1. The B1G reality

Let’s all just breathe. We’re barely one week into the Big Ten’s 9-game, zero wiggle room run at the 2020 season, and already we’ve got drama.

B1G drama.

Wisconsin quarterback Graham Mertz, the most celebrated recruit in school history, got on the field and played like a Heisman Trophy candidate in a season-opening rout of Illinois. Then he tested positive for COVID-19, according to the Milwaukee Journal-Sentinel.

He was so good, and so unlike anything Wisconsin has ever had at the position at such a young age (Russell Wilson was a graduate transfer), the idea of the Badgers reaching the College Football Playoff came into quick focus.

“First game, golly, the kid can play,” Wisconsin tight end Jake Ferguson said on a postgame zoom call.

And just like that, it can be over for 3 weeks.

Wisconsin is waiting for a backup test for Mertz to rule out a false positive. Either way, the Mertz situation has underscored what the Big Ten is trying to pull off without a net.

Coaches are on a 10-day quarantine window, but players are on a 21-day break because the Big Ten medical advisors asked for an additional 2 weeks of quarantine to monitor potential side effects to the heart (myocarditis).

Any player who tests positive for COVID will sit for 3 weeks. Any player.

Graham Mertz or Justin Fields. Rashod Bateman or Kwity Paye.

The impact and ramifications on a season – much less the potential medical issues for players — could be devastating.

There are no open dates, no conference-wide bye week to help juggle games should COVID impact one or more teams. This is it: If you’re eligible to play (meet minimum player requirements), you’re playing. If one or both teams are not, the game is canceled and will not be rescheduled.

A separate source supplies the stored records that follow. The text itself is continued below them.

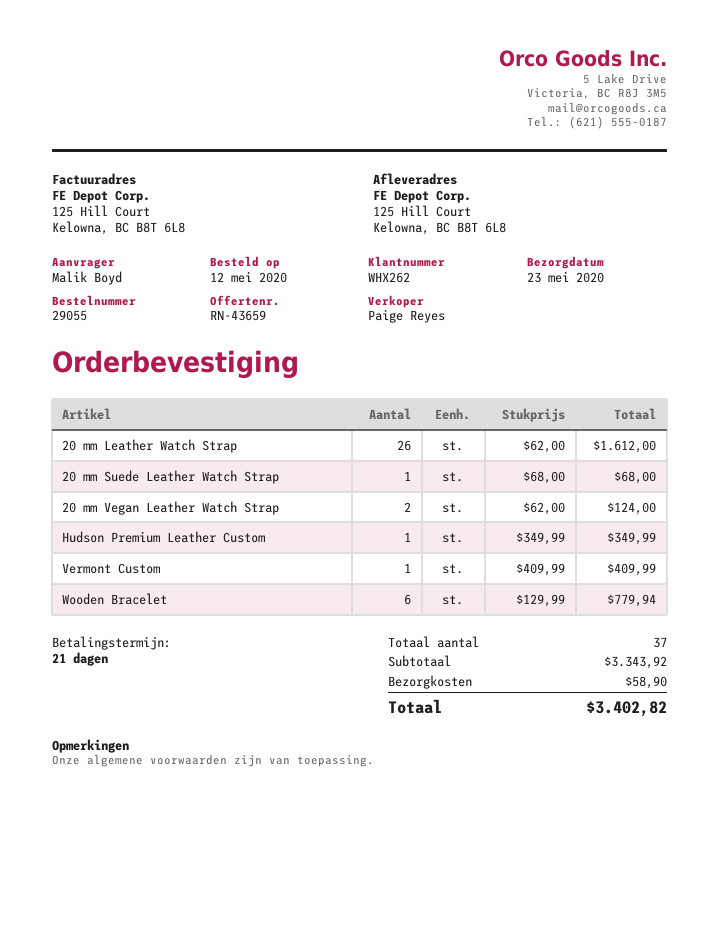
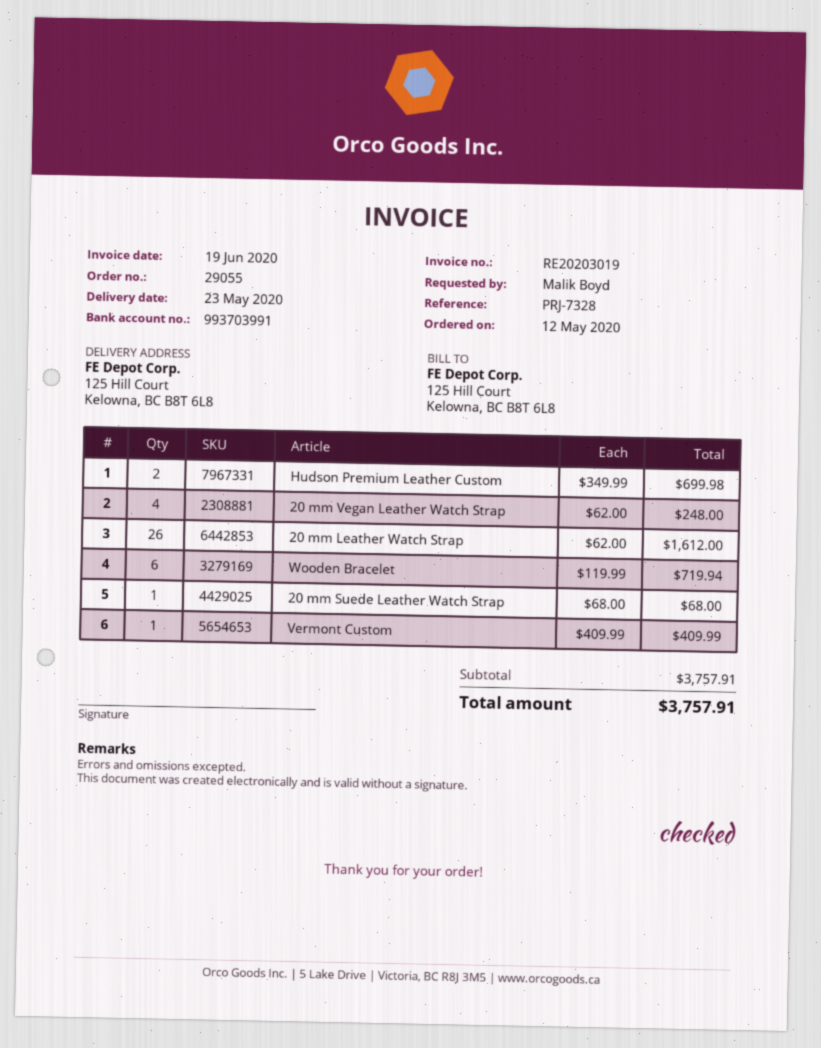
20 mm Vegan Leather Watch Strap: 2 x 62.00 = 124.00 -> 4 x 62.00 = 248.00
Hudson Premium Leather Custom: 1 x 349.99 = 349.99 -> 2 x 349.99 = 699.98
Wooden Bracelet: 6 x 129.99 = 779.94 -> 6 x 119.99 = 719.94
subtotal: 3343.92 -> 3757.91
shipping: 58.90 -> none
total: 3402.82 -> 3757.91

No player or coach or team is immune to the impact of positive tests. Purdue coach Jeff Brohm missed the Boilermakers’ opening victory over Iowa after testing positive.

“We’re walking a highwire, 50 stories high, with no safety net,” one Big Ten coach told me. “The only chance we have is staying together, using our team ideals to fight the virus.”

Pittsburgh Steelers coach Mike Tomlin said publicly during training camp what many Big Ten coaches have said privately to their teams: one fail, all fail.

The idea of taking every possible precaution, of following every protocol and staying true to the “bubble” that has been built to protect student-athletes is paramount to not just a successful season – but finishing a complete season.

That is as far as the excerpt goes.